The VTI1 SNARE family consists of four genes (VTI11, VTI12, VTI13 and VTI14) in Arabidopsis but only VTI11 and VTI12 are expressed at significant levels [19, 24–26]. VTI11 and VTI12 have high amino acid sequence identity (60%), but they function in different trafficking pathways; VTI11 is involved in trafficking to the lytic vacuole, while VTI12 is involved in trafficking of storage proteins . Mutant phenotypes of VTI11 and VTI12 are also distinct. A vti11 mutant shows defects in shoot gravitropism, whereas a vti12 mutant is defective in the autophagy pathway and a vti11/vti12 double mutant is lethal [26, 28]. Although VTI11 and VTI12 have different functions in vacuolar trafficking, overexpressed VTI12 or a mutant of VTI12 that changes its specificity can substitute for VTI11 in the vti11 mutant , and VTI11 is also able to interact with SYP41 and SYP42 when VTI12 is not available . These genetic studies suggest that VTI11 may be able to functionally substitute for VTI12 in the SYP4 SNARE complex to drive vesicle fusion, although this has not been addressed directly.

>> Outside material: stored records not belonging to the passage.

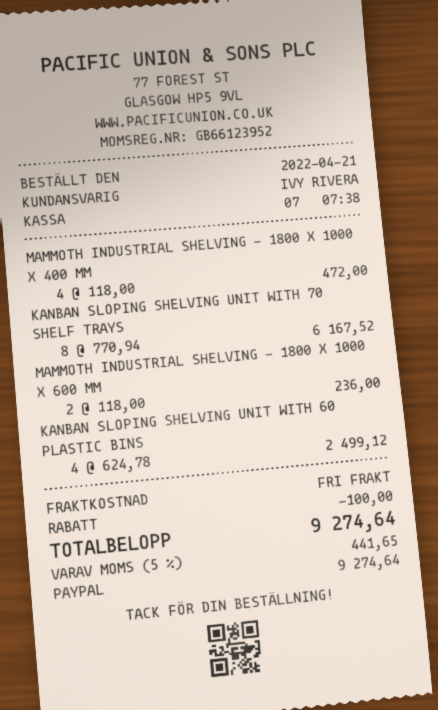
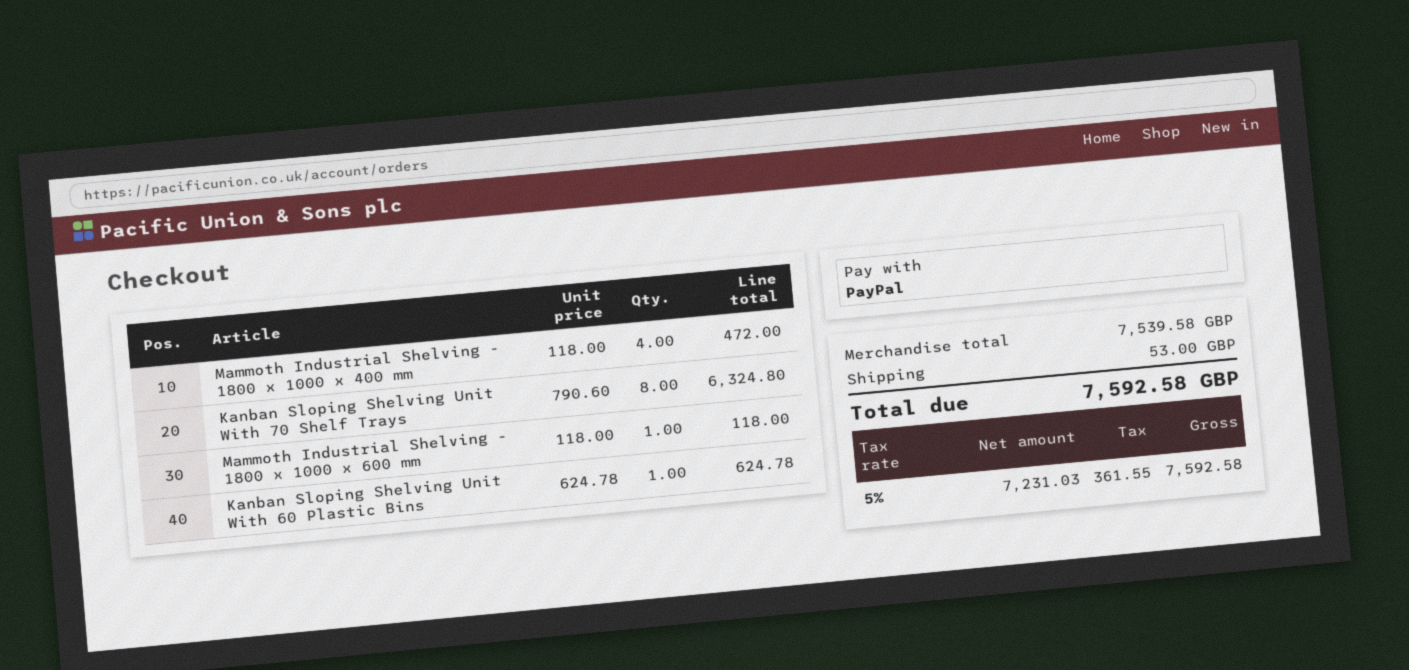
KANBAN SLOPING SHELVING UNIT WITH 70 SHELF TRAYS: 8 x 770.94 = 6167.52 -> 8 x 790.60 = 6324.80
MAMMOTH INDUSTRIAL SHELVING - 1800 X 1000 X 600 MM: 2 x 118.00 = 236.00 -> 1 x 118.00 = 118.00
KANBAN SLOPING SHELVING UNIT WITH 60 PLASTIC BINS: 4 x 624.78 = 2499.12 -> 1 x 624.78 = 624.78
discount: 100.00 -> none
shipping: 0.00 -> 53.00
tax: 5% = 441.65 -> 5% = 361.55
total: 9274.64 -> 7592.58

Previously, either SYP41 or SYP61, together with VTI12 and the multifunctional SNARE YKT61/62, were found to be sufficient to drive lipid mixing of liposomes in vitro. In yeast and mammalian cells, Ykt6 is involved in vacuolar trafficking and recycling from endosomes to the TGN by interacting with Vti1p [30–33]. In Arabidopsis, there are two proteins related to yeast Ykt6, and both of them are able to drive membrane fusion with SYP41 and VTI12 in vitro, suggesting that they may be functionally redundant .The requirement for only three SNARE proteins in the fusion reaction suggests that either a three-helix bundle may be formed at the Arabidopsis TGN or, more likely, two molecules of one component may be required to make a four-helix bundle.
Here, we use in vitro liposome lipid mixing assays to address two questions relating to TGN SNARE redundancy: can SYP42 and/or SYP43 substitute for SYP41 in the in vitro lipid mixing assays, thus providing further evidence to distinguish between overlapping vs. distinct functions of these SNAREs?; and can VTI11 also drive fusion in combination with SYP4 SNAREs and YKT61/62, providing biochemical evidence that VTI11 may be able to functionally substitute for VTI12 in the SYP4 SNARE complex when VTI12 is absent, thus supporting the genetic studies ? We show that SYP42 or SYP43 reconstituted into vesicles are also able to drive lipid mixing with VTI12-containing vesicles, supporting the idea of functional redundancy between these SNAREs. In addition, VTI11-containing vesicles are able to fuse with vesicles containing a SYP4 family member, indicating that functional overlap between VTI11 and VTI12 is mediated by interaction and fusion activity with SYP4 family proteins.